Re: [5.2 regression] x86/fpu changes cause crashes in KVM guest

* Re: [5.2 regression] x86/fpu changes cause crashes in KVM guest
       [not found] <217248af-e980-9cb0-ff0d-9773413b9d38@thomaslambertz.de>
@ 2019-07-19  8:59 ` Wanpeng Li
  2019-07-19 11:09   ` Paolo Bonzini
  0 siblings, 1 reply; 3+ messages in thread
From: Wanpeng Li @ 2019-07-19  8:59 UTC (permalink / raw)
  To: Thomas Lambertz
  Cc: Sebastian Andrzej Siewior, Rik van Riel, Dave Hansen,
	Thomas Gleixner, Ingo Molnar, Borislav Petkov, H. Peter Anvin,
	the arch/x86 maintainers, LKML, Paolo Bonzini, Radim Krcmar, kvm,
	Peter Zijlstra

Cc kvm ml,
On Thu, 18 Jul 2019 at 08:08, Thomas Lambertz <mail@thomaslambertz.de> wrote:
>
> Since kernel 5.2, I've been experiencing strange issues in my Windows 10
> QEMU/KVM guest.
> Via bisection, I have tracked down that the issue lies in the FPU state
> handling changes.
> Kernels before 8ff468c29e9a9c3afe9152c10c7b141343270bf3 work great, the
> ones afterwards are affected.
> Sometimes the state seems to be restored incorrectly in the guest.
>
> I have managed to reproduce it relatively cleanly, on a linux guest.
> (ubuntu-server 18.04, but that should not matter, since it occured on
> windows aswell)
>
> To reproduce the issue, you need prime95 (or mprime), from
> https://www.mersenne.org/download/ .
> This is just a stress test for the FPU, which helps reproduce the error
> much quicker.
>
> - Run it in the guest as 'Benchmark Only', and choose the '(2) Small
> FFTs' torture test.

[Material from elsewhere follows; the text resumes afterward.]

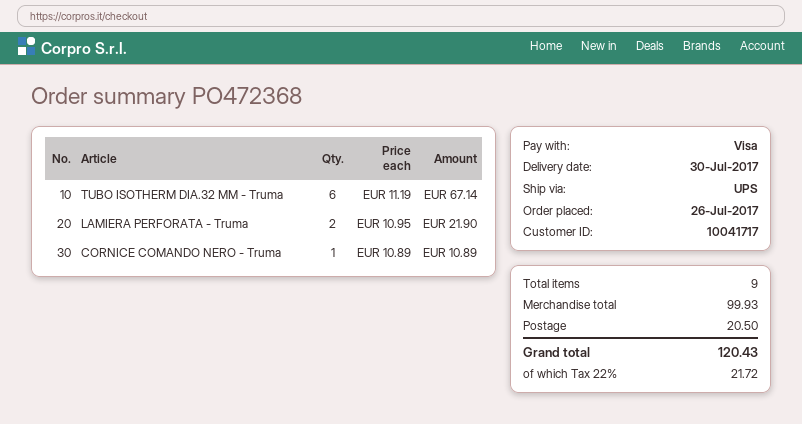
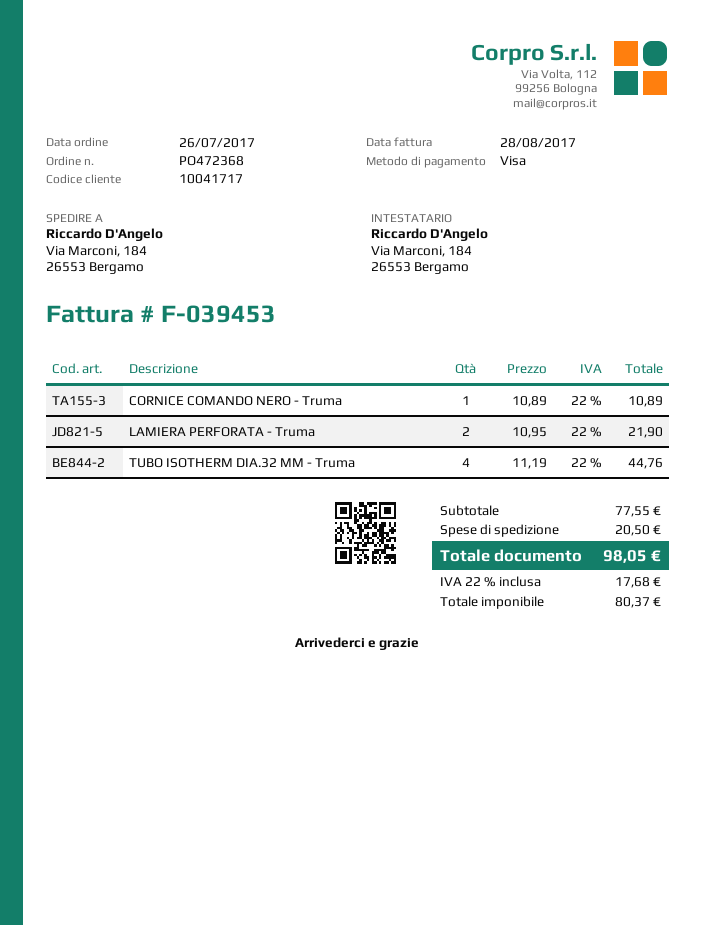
TUBO ISOTHERM DIA.32 MM - Truma: 6 x 11.19 = 67.14 -> 4 x 11.19 = 44.76
subtotal: 99.93 -> 77.55
tax: 22% = 21.72 -> 22% = 17.68
total: 120.43 -> 98.05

Give it the maximum amount of cores (for me 10).
> - On the host, run the same test. To keep my pc usable, I limited it to
> 5 cores. I do this to put some pressure on the system.
> - repeatedly focus and unfocus the qemu window
>
> With this config, errors in the guest usually occur within 30 seconds.
> Without the refocusing, takes ~5min on average, but the variance of this
> time is quite large.
>
> The error messages are either
>      "FATAL ERROR: Rounding was ......., expected less than 0.4"
> or
>      "FATAL ERROR: Resulting sum was ....., expexted: ......",
> suggesting that something in the calculation has gone wrong.
>
> On the host, no errors are ever observed!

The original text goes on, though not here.